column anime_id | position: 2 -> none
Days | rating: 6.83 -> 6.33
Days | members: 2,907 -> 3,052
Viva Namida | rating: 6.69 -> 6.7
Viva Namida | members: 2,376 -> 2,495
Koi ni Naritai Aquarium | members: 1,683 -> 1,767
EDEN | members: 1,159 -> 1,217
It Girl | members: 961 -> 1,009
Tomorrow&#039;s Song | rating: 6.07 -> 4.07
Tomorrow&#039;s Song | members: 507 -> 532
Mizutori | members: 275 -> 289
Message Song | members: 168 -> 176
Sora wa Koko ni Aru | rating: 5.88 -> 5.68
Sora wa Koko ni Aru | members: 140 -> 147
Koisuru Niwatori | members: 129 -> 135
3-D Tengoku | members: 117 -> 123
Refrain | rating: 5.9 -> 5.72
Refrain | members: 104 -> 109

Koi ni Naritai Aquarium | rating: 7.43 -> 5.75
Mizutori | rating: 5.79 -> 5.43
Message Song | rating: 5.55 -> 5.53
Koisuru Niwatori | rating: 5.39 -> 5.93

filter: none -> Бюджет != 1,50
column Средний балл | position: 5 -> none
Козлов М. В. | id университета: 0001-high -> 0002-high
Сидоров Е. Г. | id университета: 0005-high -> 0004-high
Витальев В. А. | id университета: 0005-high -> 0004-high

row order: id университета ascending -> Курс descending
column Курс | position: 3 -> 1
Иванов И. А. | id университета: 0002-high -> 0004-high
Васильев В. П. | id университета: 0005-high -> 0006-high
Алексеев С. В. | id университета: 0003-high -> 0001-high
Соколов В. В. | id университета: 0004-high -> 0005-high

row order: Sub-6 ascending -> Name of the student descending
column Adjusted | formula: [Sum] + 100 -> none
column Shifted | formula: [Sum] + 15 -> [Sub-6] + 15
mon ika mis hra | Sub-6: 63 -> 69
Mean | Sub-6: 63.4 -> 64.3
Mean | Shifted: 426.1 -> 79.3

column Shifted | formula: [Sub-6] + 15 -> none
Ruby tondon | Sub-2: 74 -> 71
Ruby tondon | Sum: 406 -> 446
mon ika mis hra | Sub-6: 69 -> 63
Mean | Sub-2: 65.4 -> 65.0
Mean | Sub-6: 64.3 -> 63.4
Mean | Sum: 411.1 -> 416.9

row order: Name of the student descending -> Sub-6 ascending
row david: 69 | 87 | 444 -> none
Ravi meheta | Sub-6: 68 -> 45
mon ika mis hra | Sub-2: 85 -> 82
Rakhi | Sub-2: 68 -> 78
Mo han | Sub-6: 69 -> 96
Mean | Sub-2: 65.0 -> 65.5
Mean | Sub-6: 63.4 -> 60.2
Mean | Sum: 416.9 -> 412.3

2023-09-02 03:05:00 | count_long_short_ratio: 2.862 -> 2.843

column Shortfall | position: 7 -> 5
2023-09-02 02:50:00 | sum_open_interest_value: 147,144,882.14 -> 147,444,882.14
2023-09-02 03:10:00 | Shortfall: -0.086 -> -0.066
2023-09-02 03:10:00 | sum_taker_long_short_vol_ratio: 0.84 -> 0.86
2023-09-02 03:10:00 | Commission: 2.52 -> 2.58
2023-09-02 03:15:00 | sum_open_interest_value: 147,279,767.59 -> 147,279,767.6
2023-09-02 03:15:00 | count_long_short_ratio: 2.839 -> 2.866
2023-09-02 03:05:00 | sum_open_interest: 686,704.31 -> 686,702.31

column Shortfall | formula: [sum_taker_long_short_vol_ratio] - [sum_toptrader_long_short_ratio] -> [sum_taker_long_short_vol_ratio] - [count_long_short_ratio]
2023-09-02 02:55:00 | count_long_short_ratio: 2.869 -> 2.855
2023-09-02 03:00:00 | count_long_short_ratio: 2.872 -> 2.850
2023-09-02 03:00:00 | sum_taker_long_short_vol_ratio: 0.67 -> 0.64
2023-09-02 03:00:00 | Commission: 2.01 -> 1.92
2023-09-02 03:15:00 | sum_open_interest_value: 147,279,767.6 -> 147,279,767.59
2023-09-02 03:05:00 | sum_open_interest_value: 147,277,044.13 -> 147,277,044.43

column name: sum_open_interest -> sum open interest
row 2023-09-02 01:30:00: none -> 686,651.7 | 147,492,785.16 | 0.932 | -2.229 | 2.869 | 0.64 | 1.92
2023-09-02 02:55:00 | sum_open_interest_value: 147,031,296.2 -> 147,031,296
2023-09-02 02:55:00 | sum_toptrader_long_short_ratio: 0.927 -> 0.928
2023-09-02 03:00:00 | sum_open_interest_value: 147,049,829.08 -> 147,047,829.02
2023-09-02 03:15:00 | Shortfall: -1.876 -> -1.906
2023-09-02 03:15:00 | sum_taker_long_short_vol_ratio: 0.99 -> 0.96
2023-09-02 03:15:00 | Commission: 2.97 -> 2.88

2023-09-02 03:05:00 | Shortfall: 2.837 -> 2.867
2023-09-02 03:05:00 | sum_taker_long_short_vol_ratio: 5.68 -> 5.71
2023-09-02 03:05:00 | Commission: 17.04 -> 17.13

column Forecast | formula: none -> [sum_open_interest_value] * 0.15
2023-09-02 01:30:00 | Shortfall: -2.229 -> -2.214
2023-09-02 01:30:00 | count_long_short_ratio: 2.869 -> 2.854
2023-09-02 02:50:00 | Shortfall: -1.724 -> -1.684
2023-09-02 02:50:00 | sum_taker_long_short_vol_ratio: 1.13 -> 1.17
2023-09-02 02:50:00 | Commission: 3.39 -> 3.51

-=-=-=-=-

WHAT YOU WILL DO
Starting with the first line of the entries, transcribe every line up to and including the one with "Message Song | rating: 5.55 -> 5.53".

RESPONSE AREA
column anime_id | position: 2 -> none
Days | rating: 6.83 -> 6.33
Days | members: 2,907 -> 3,052
Viva Namida | rating: 6.69 -> 6.7
Viva Namida | members: 2,376 -> 2,495
Koi ni Naritai Aquarium | members: 1,683 -> 1,767
EDEN | members: 1,159 -> 1,217
It Girl | members: 961 -> 1,009
Tomorrow&#039;s Song | rating: 6.07 -> 4.07
Tomorrow&#039;s Song | members: 507 -> 532
Mizutori | members: 275 -> 289
Message Song | members: 168 -> 176
Sora wa Koko ni Aru | rating: 5.88 -> 5.68
Sora wa Koko ni Aru | members: 140 -> 147
Koisuru Niwatori | members: 129 -> 135
3-D Tengoku | members: 117 -> 123
Refrain | rating: 5.9 -> 5.72
Refrain | members: 104 -> 109

Koi ni Naritai Aquarium | rating: 7.43 -> 5.75
Mizutori | rating: 5.79 -> 5.43
Message Song | rating: 5.55 -> 5.53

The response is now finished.